First, customary importing of packages and data if you haven't already done so from the previous section.

import pandas as pd
import matplotlib.pyplot as plt

df = pd.read_csv("https://raw.githubusercontent.com/darren1998s/darren1998s.github.io/main/iris.csv")

Using the same syntax as the bar chart from the previous section, we can easily plot histograms in the same way.

df['Petal.Length'].plot(kind='hist')

#Don't forget to label your x-axis
plt.xlabel('Petal.Length')
plt.show()

png

Grouped Histograms

Likewise, like in our previous example, what if we want to check the distribution of Petal.Length grouped by each species of Iris ? We can still make use of the df.groupby() function.

grouped_species = df.groupby("Species")['Petal.Length']
grouped_species.plot(kind='hist')

#Don't forget to enable the legend so we know which colour refers to which species!
plt.legend()

#Don't forget to label your x-axis
plt.xlabel('Petal.Length')
plt.show()

png

Since we know I. versicolor overlaps with I. virginica, we can set the transparency of the histogram so we can see exactly how they overlap! This can be done by specifying the alpha argument.

grouped_species = df.groupby("Species")['Petal.Length']
grouped_species.plot(kind='hist', alpha = 0.5)

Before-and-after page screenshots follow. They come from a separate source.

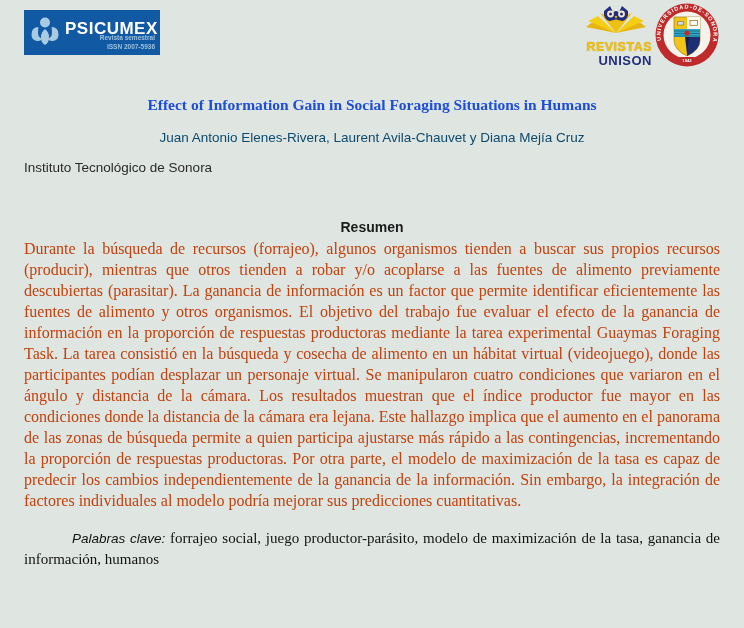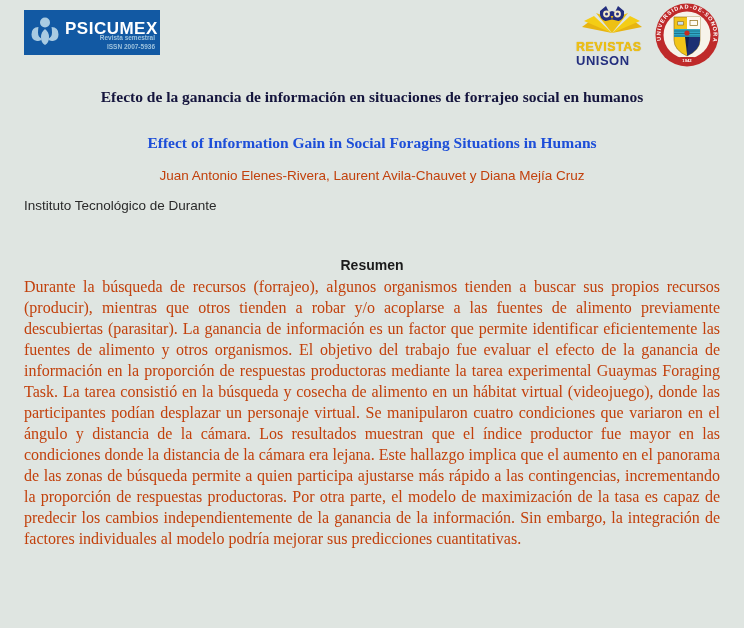--- a/index.html
+++ b/index.html
@@ -32,7 +32,7 @@
     font-family:"Liberation Sans",sans-serif; font-size:13.5px;
     color:#7d8285; line-height:1.55;
   }
-  .revistas-logo { position:absolute; left:576px; top:5px; width:76px; height:60px; text-align:left; }
+  .revistas-logo { position:absolute; left:576px; top:5px; width:76px; height:60px; text-align:right; }
   .revistas-word {
     font-family:"Liberation Sans",sans-serif; font-weight:bold;
     color:#f0c112; font-size:12.5px; letter-spacing:.5px; line-height:1;

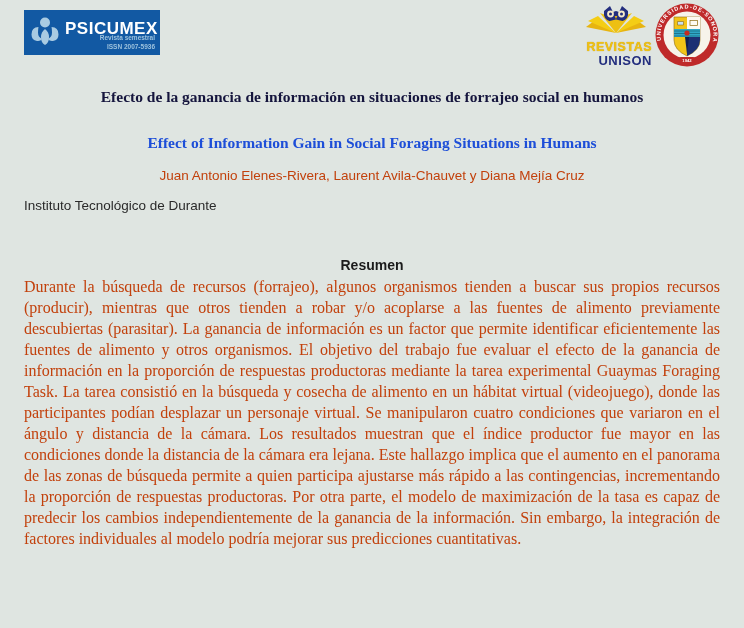--- a/index.html
+++ b/index.html
@@ -157,7 +157,6 @@
 
   <div class="content">
 
-    <h1 class="title-es">Efecto de la ganancia de información en situaciones de forrajeo social en humanos</h1>
     <h2 class="title-en">Effect of Information Gain in Social Foraging Situations in Humans</h2>
 
     <div class="authors">Juan Antonio Elenes-Rivera, Laurent Avila-Chauvet y Diana Mejía Cruz</div>

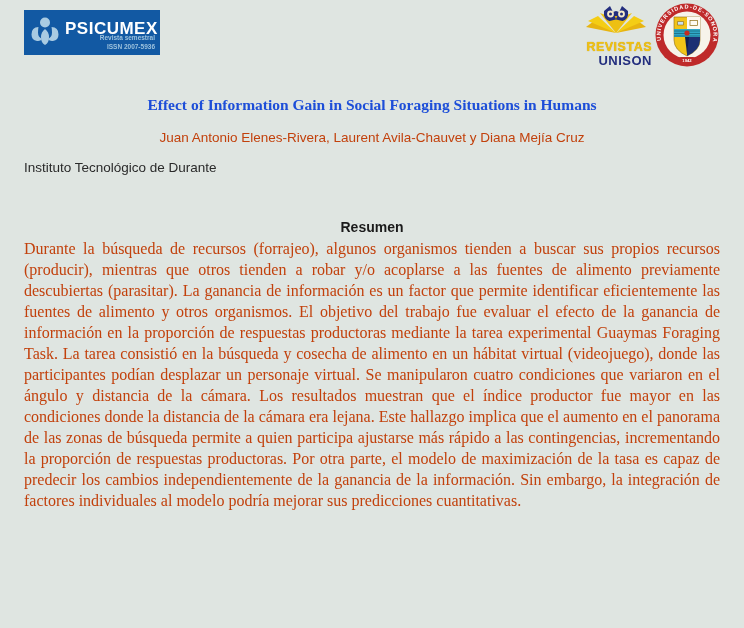--- a/index.html
+++ b/index.html
@@ -59,7 +59,7 @@
   }
   .authors {
     text-align:center; font-family:"Liberation Sans",sans-serif;
-    font-size:13.5px; color:#c2410c; margin-top:16px;
+    font-size:13.5px; color:#0c4a6e; margin-top:16px;
   }
   .affiliation {
     text-align:left; font-family:"Liberation Sans",sans-serif;

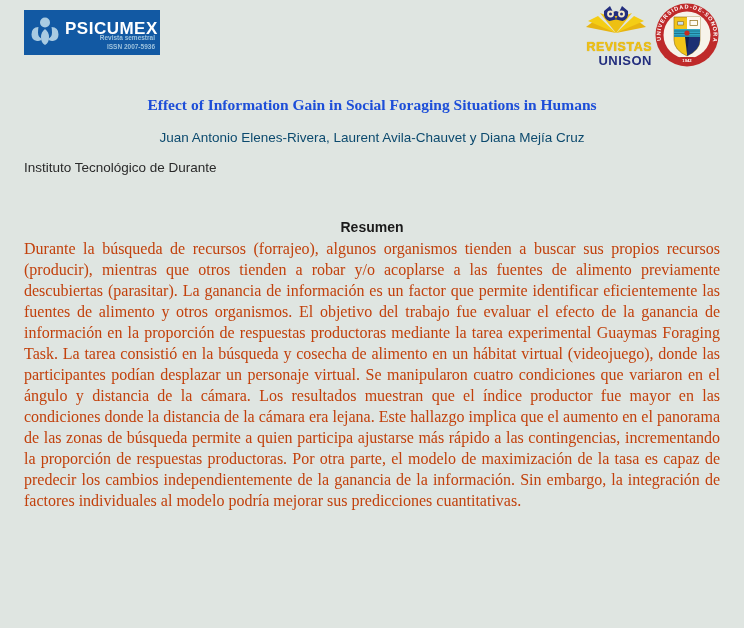--- a/index.html
+++ b/index.html
@@ -160,7 +160,7 @@
     <h2 class="title-en">Effect of Information Gain in Social Foraging Situations in Humans</h2>
 
     <div class="authors">Juan Antonio Elenes-Rivera, Laurent Avila-Chauvet y Diana Mejía Cruz</div>
-    <div class="affiliation">Instituto Tecnológico de Durante</div>
+    <div class="affiliation">Instituto Tecnológico de Sonora</div>
 
     <div class="abstract-heading">Resumen</div>
     <p class="abstract-text">Durante la búsqueda de recursos (forrajeo), algunos organismos tienden a buscar sus propios recursos (producir), mientras que otros tienden a robar y/o acoplarse a las fuentes de alimento previamente descubiertas (parasitar). La ganancia de información es un factor que permite identificar eficientemente las fuentes de alimento y otros organismos. El objetivo del trabajo fue evaluar el efecto de la ganancia de información en la proporción de respuestas productoras mediante la tarea experimental Guaymas Foraging Task. La tarea consistió en la búsqueda y cosecha de alimento en un hábitat virtual (videojuego), donde las participantes podían desplazar un personaje virtual. Se manipularon cuatro condiciones que variaron en el ángulo y distancia de la cámara. Los resultados muestran que el índice productor fue mayor en las condiciones donde la distancia de la cámara era lejana. Este hallazgo implica que el aumento en el panorama de las zonas de búsqueda permite a quien participa ajustarse más rápido a las contingencias, incrementando la proporción de respuestas productoras. Por otra parte, el modelo de maximización de la tasa es capaz de predecir los cambios independientemente de la ganancia de la información. Sin embargo, la integración de factores individuales al modelo podría mejorar sus predicciones cuantitativas.</p>

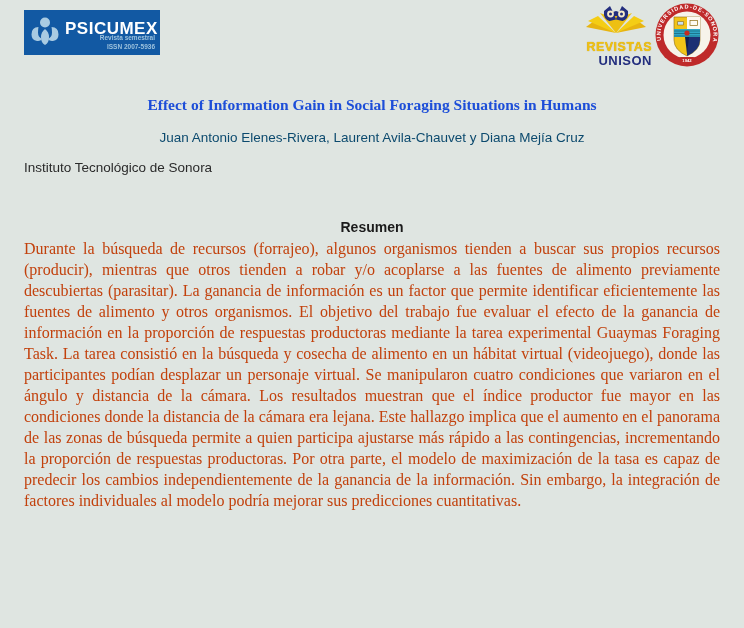--- a/index.html
+++ b/index.html
@@ -165,6 +165,7 @@
     <div class="abstract-heading">Resumen</div>
     <p class="abstract-text">Durante la búsqueda de recursos (forrajeo), algunos organismos tienden a buscar sus propios recursos (producir), mientras que otros tienden a robar y/o acoplarse a las fuentes de alimento previamente descubiertas (parasitar). La ganancia de información es un factor que permite identificar eficientemente las fuentes de alimento y otros organismos. El objetivo del trabajo fue evaluar el efecto de la ganancia de información en la proporción de respuestas productoras mediante la tarea experimental Guaymas Foraging Task. La tarea consistió en la búsqueda y cosecha de alimento en un hábitat virtual (videojuego), donde las participantes podían desplazar un personaje virtual. Se manipularon cuatro condiciones que variaron en el ángulo y distancia de la cámara. Los resultados muestran que el índice productor fue mayor en las condiciones donde la distancia de la cámara era lejana. Este hallazgo implica que el aumento en el panorama de las zonas de búsqueda permite a quien participa ajustarse más rápido a las contingencias, incrementando la proporción de respuestas productoras. Por otra parte, el modelo de maximización de la tasa es capaz de predecir los cambios independientemente de la ganancia de la información. Sin embargo, la integración de factores individuales al modelo podría mejorar sus predicciones cuantitativas.</p>
 
+    <p class="keywords"><span class="kw-label">Palabras clave:</span><span> forrajeo social, juego productor-parásito, modelo de maximización de la tasa, ganancia de información, humanos</span></p>
   </div>
 
 </div>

#Don't forget to enable the legend so we know which colour refers to which species!
plt.legend()

#Don't forget to label your x-axis
plt.xlabel('Petal.Length')
plt.show()

png

From the histogram above, we can conclude many things on first glance:

  1. I. setosa has the lowest mean Petal Length, followed by I. versicolor then I. virginica.

  2. The distribution of Petal Length for I. setosa is lower than both I. versicolor and I. virginica.